Title: Road to LondonAuthor: Barbara MitchelhillPublisher: AndersenPublication Date: 5 April 2012Synopsis from Goodreads
Thomas dreams of becoming an actor, and when Shakespeare comes home to Stratford, Thomas's life changes forever.
Thomas is desperate to join 'the players', he'll do anything to watch them perform, even skip school and risk a caning. But when Thomas's rule breaking gets him in trouble with more than just his school master, he has to flee his home and make his way to London. Here he meets his hero, Shakespeare, and his players. But behind the excitement of the theatres is a grimy world of deception, poison and treason. Will Thomas manage to uncover the plot in time? And will he manage to save Shakespeare from a fate worse than death?
GUEST REVIEW BY SHELLY
But Elizabethan London is a grimy place; full of scoundrels, treachery and murder. Thomas and his friend, Alice, find themselves caught up in a treasonous plot to kill the Queen.”

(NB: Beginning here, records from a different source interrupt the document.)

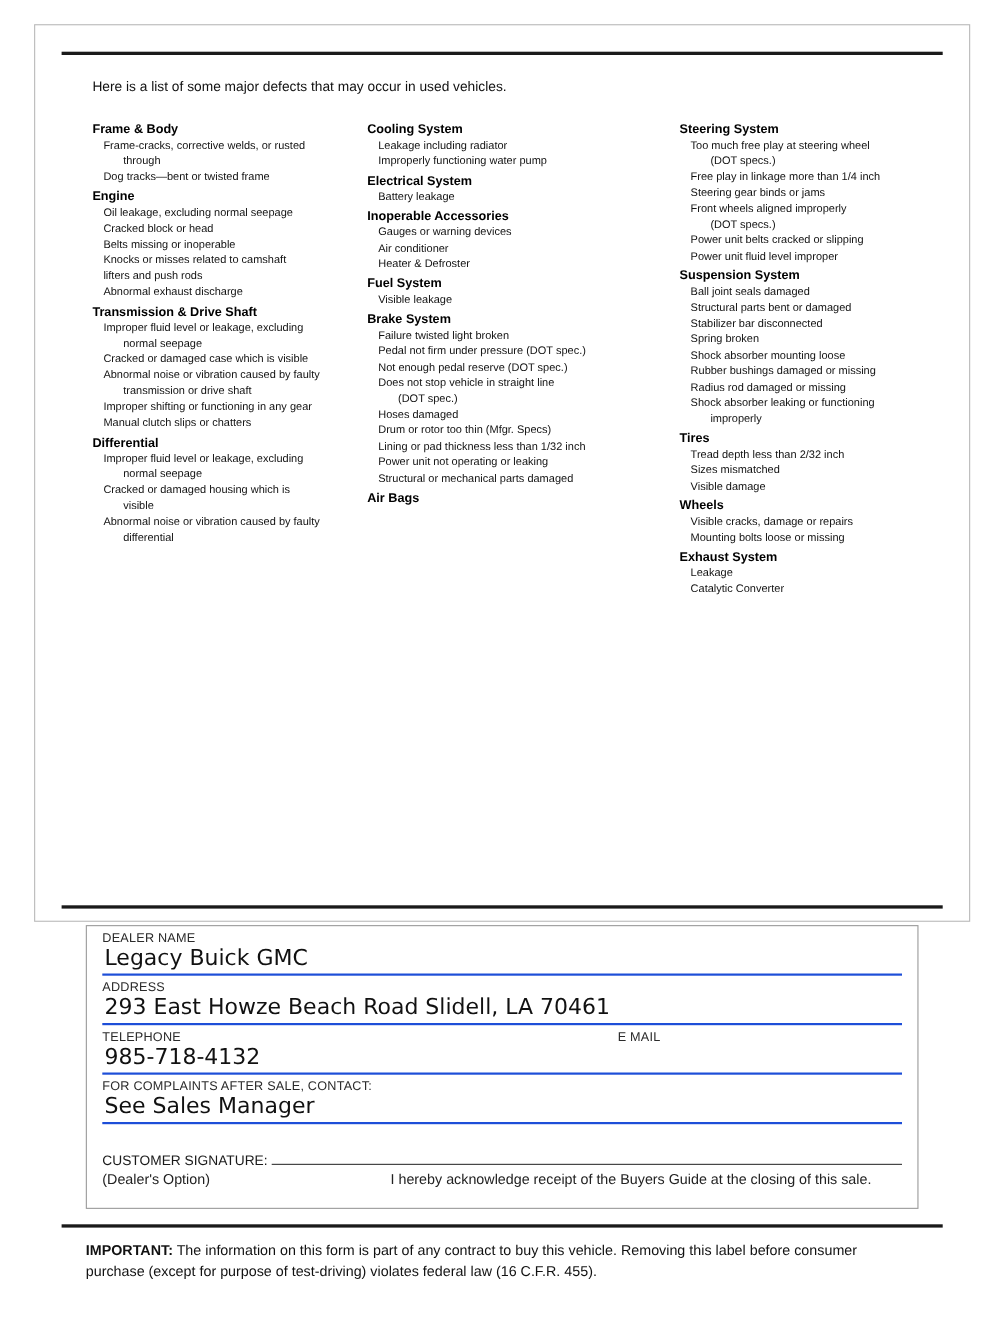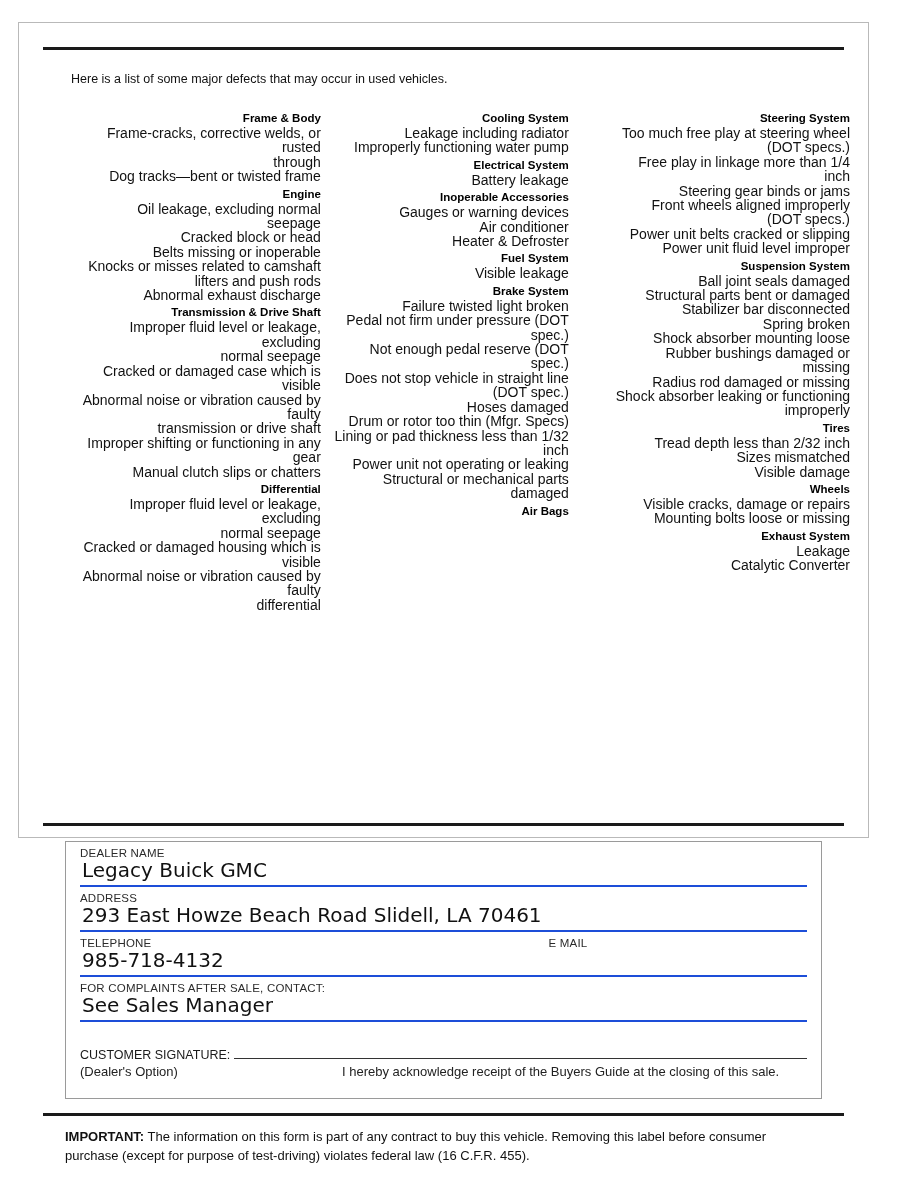--- a/index.html
+++ b/index.html
@@ -23,7 +23,7 @@
   }
   .sheet {
     position: absolute;
-    left: 18px;
+    left: 31px;
     top: 22px;
     width: 851px;
     height: 816px;

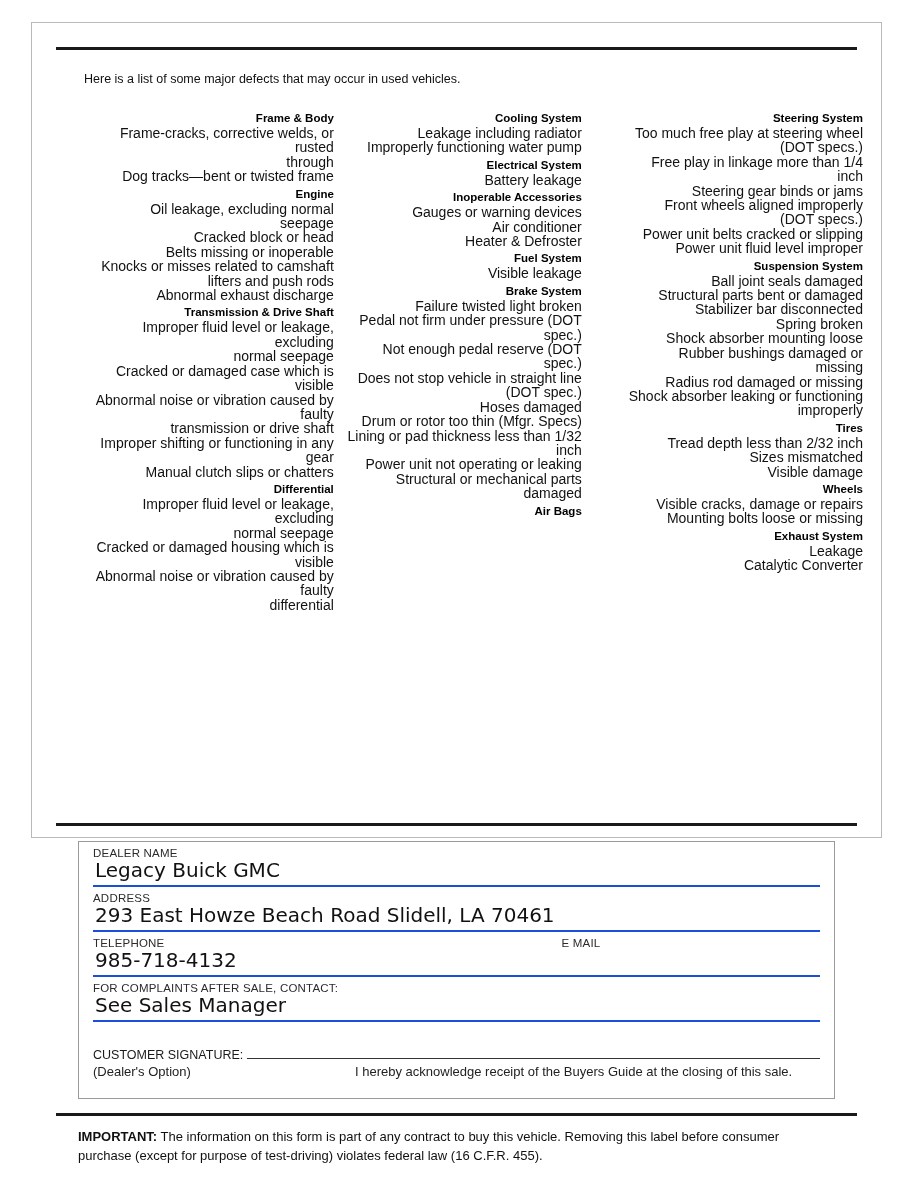--- a/index.html
+++ b/index.html
@@ -60,7 +60,7 @@
   .col.c1 { width: 270px; }
   .col.c2 { width: 268px; }
   .col.c3 { width: 265px; margin-left: 36px; }
-  .grp { margin-bottom: 2px; text-align: right; }
+  .grp { margin-bottom: 2px; }
   .grp-title {
     font-size: 11.5px;
     font-weight: bold;

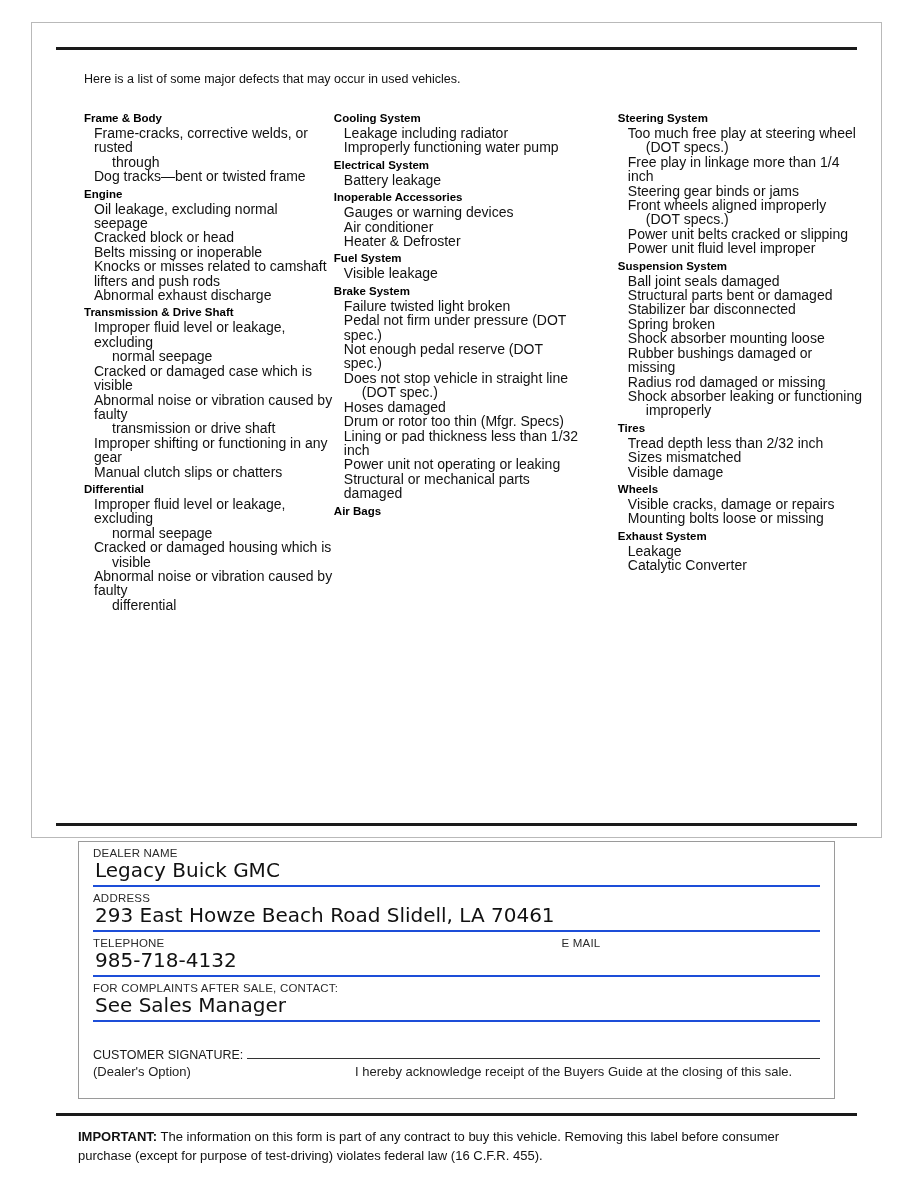--- a/index.html
+++ b/index.html
@@ -74,7 +74,7 @@
     padding: 0 0 0 10px;
   }
   .grp li {
-    font-size: 14px;
+    font-size: 10px;
     line-height: 14.4px;
     color: #111;
   }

I have to say that this kind of book is right up my street. I do love a good historical novel and this is an easy read. I know I am not the targeted audience for this book, I am after all no longer a teenager, but I have to say that I enjoyed travelling with Thomas into the grimy streets of Tudor London.
Thomas has always dreamed of being an actor and so when he meets his hero William Shakespeare in Stratford he feels that his dreams may come true. His Father though has different ideas and Thomas must attend school and become a lawyer. Circumstances change for Thomas and he must flee Stratford and there begins the tale of treason and murder. I feel that this is where the story really takes off and the way that the author has captured the dirty smelly streets of London is quite something. Although basic in language she manages to give you the sights and smells of that era.
Along the way Thomas meets Alice. She is a very feisty character and sometimes I did have to suspend belief in her as I did wonder if there were female characters like her at that time. But go with it as she becomes a truly likeable and enjoyable part of the book. She is the one who finds out about the plot to kill the Queen and with Thomas’ help, they manage to foil it.
There were some lovely references in the book to past historical events. Look out for the baker on Pudding Lane, a very witty nod to the Great Fire of London.
I enjoyed reading this and as I said at the start it is a very easy read with uncomplicated language but this does not detract from the great story that Barbara Mitchelhill weaves for her reader. I think this is a perfect book for those who want to delve into historical novels but don’t know where to start.